Un sixième des sols agricoles mondiaux contaminés par des métaux lourds
Un sixième des sols agricoles mondiaux contaminés par des métaux lourds

La planète cultive, mais à quel prix ? Une étude internationale qui vient d’être publiée dans Science révèle que 14 à 17 % des terres agricoles dans le monde sont polluées par des métaux toxiques à des niveaux dépassant les seuils de sécurité. Arsenic, cadmium, plomb, nickel… Environ 242 millions d’hectares de terres cultivées seraient concernés, avec des risques sanitaires majeurs pour près d’1 à 1,4 milliard de personnes vivant dans ces zones. L’étude, menée par Deyi Hou de l’université Tsinghua à Pékin, s’appuie sur l’analyse de près de 800 000 échantillons de sol collectés dans 91 pays sur 25 ans. Grâce à des modèles d’apprentissage automatique, les chercheurs ont pu cartographier avec précision les régions où les concentrations de métaux lourds excèdent les seuils tolérés dans les sols agricoles.

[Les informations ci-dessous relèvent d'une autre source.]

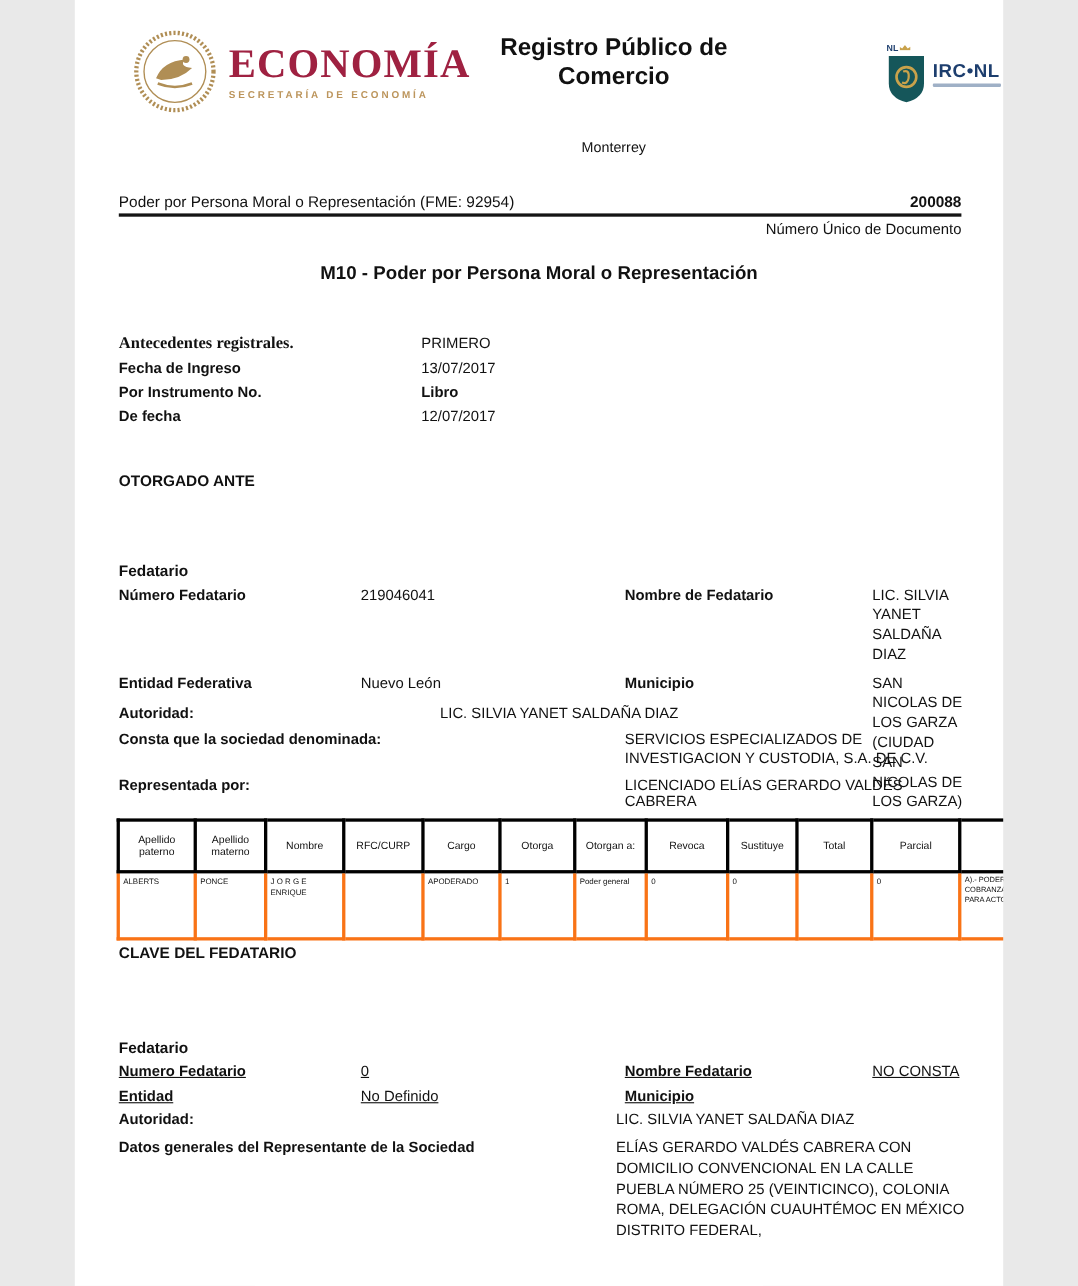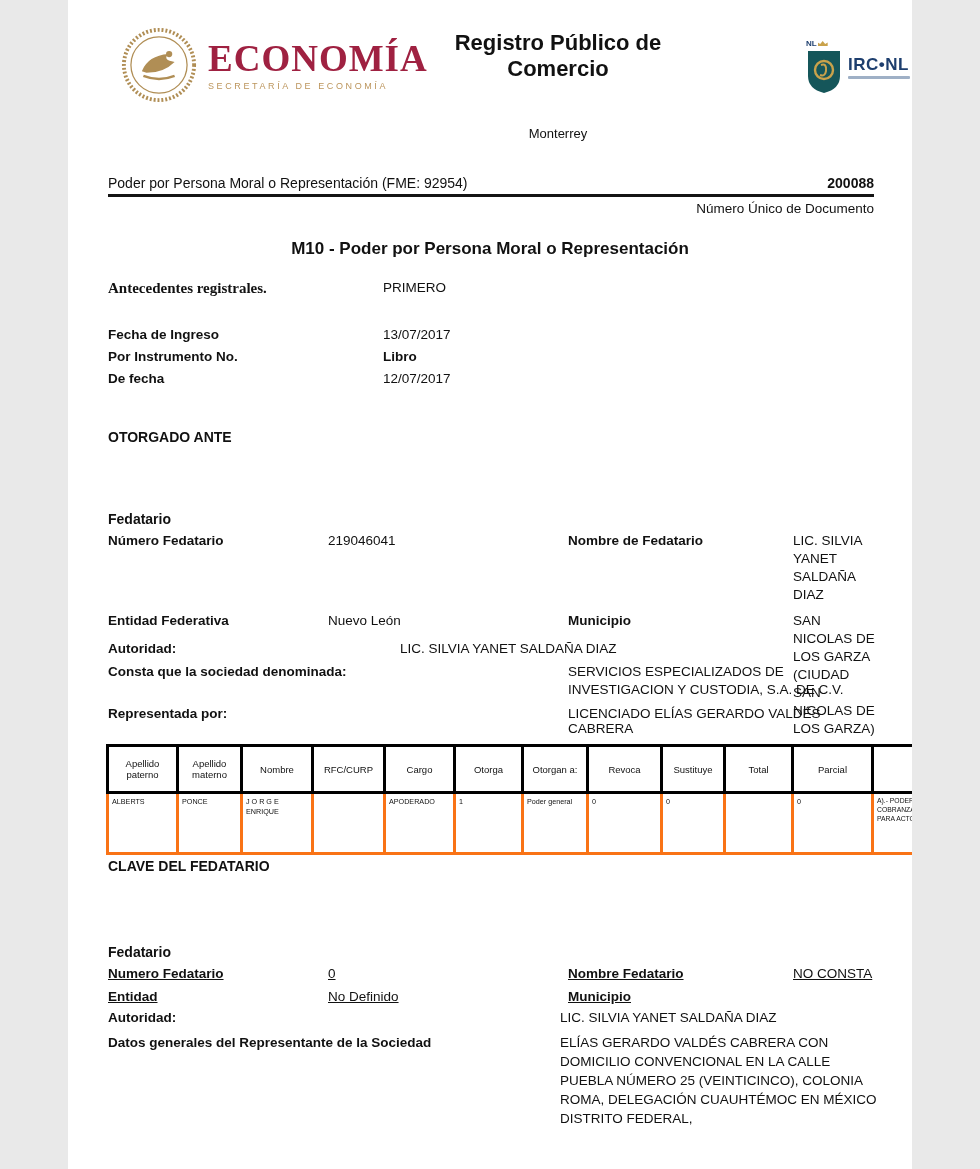--- a/index.html
+++ b/index.html
@@ -20,7 +20,7 @@
     font-weight:700;font-size:37px;letter-spacing:1px;color:#9f2141;line-height:1;
   }
   .econ-sub{
-    font-size:9px;font-weight:400;letter-spacing:2.6px;color:#bc955c;margin-top:4px;
+    font-size:9px;font-weight:700;letter-spacing:2.6px;color:#bc955c;margin-top:4px;
   }
   .hdr-center{position:absolute;left:300px;top:30px;width:380px;text-align:center;}
   .hdr-title{font-size:22px;font-weight:700;line-height:1.2;width:250px;margin:0 auto;}

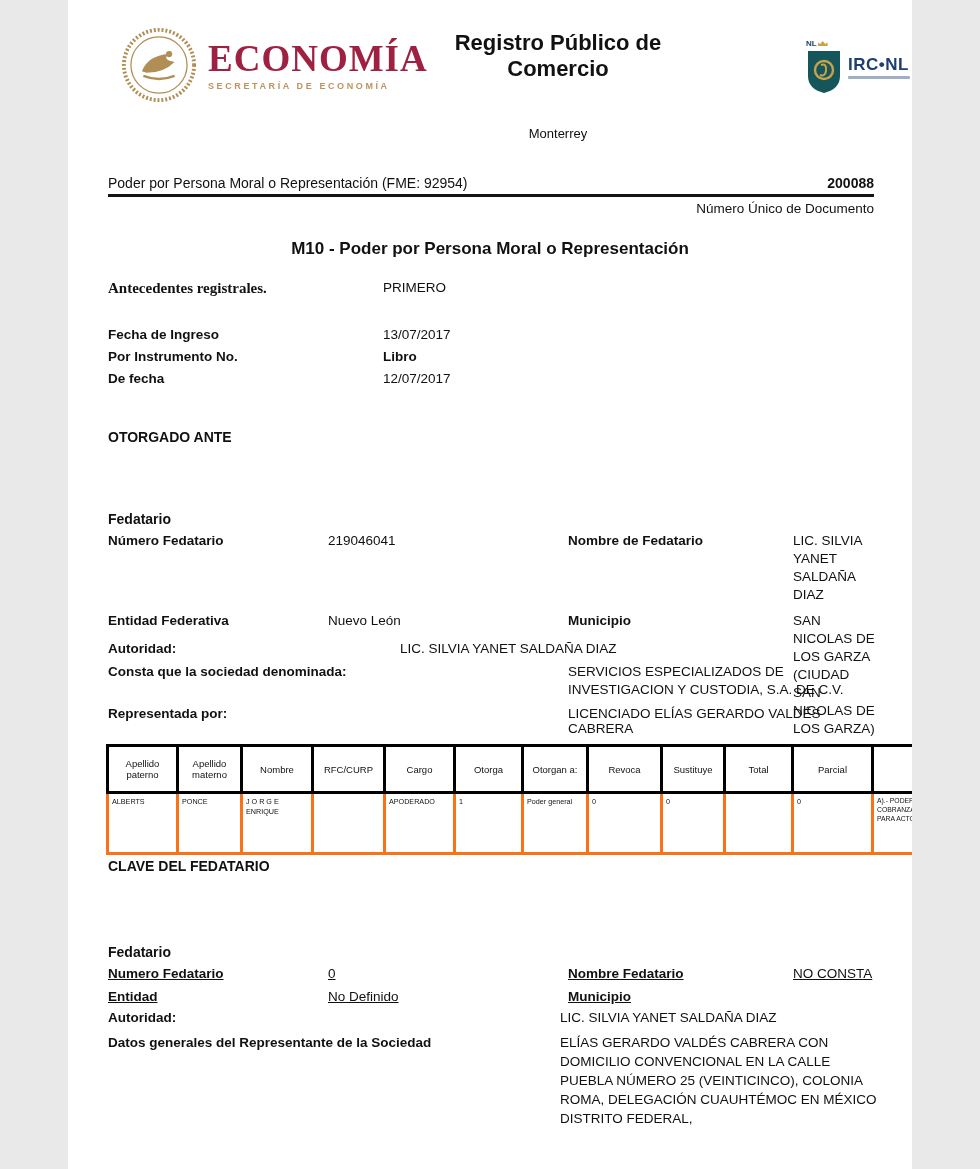--- a/index.html
+++ b/index.html
@@ -47,7 +47,7 @@
   .heading{position:absolute;left:40px;font-size:14px;font-weight:700;}
   
   .kv2{position:absolute;left:40px;right:35px;display:grid;}
-  .ant-first{top:280px;grid-template-columns:275px 1fr;}
+  .ant-first{top:304px;grid-template-columns:275px 1fr;}
   .ant-first .lbl{font-family:"Liberation Serif", serif;font-size:15px;font-weight:700;}
   .ant-rows{position:absolute;left:40px;right:35px;top:324px;display:grid;grid-template-columns:275px 1fr;line-height:22px;}
   .lbl{font-size:13.5px;font-weight:700;}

Des terres cultivées devenues toxiques

Cette pollution invisible est loin d’être anodine. Ces métaux lourds, une fois infiltrés dans les sols, peuvent être absorbés par les cultures, contaminant la chaîne alimentaire de manière durable. Le cadmium, par exemple, peut se retrouver dans le riz ou les légumes racines ; le plomb affecte directement le système nerveux. Ces substances sont difficiles, voire impossibles à éliminer une fois présentes dans le sol. Les effets sur la santé humaine sont bien documentés : cancers, troubles neurologiques, maladies chroniques. Les écosystèmes eux-mêmes sont perturbés, avec des impacts durables sur la biodiversité microbienne et la qualité des productions agricoles.

Une menace appelée à s’aggraver

Les chercheurs s’alarment aussi de la tendance. Avec la hausse continue de la demande en métaux — tirée notamment par les industries électroniques et la transition énergétique —, la pression sur les sols va s’intensifier. L’usage d’engrais, les activités minières, les déchets industriels et l’irrigation avec de l’eau polluée sont autant de facteurs aggravants. Face à cette menace silencieuse, les auteurs de l’étude appellent à une surveillance mondiale renforcée et à une révision des politiques d’utilisation des terres agricoles. Car si les sols nourrissent l’humanité, ils peuvent aussi devenir le vecteur invisible d’un empoisonnement à grande échelle.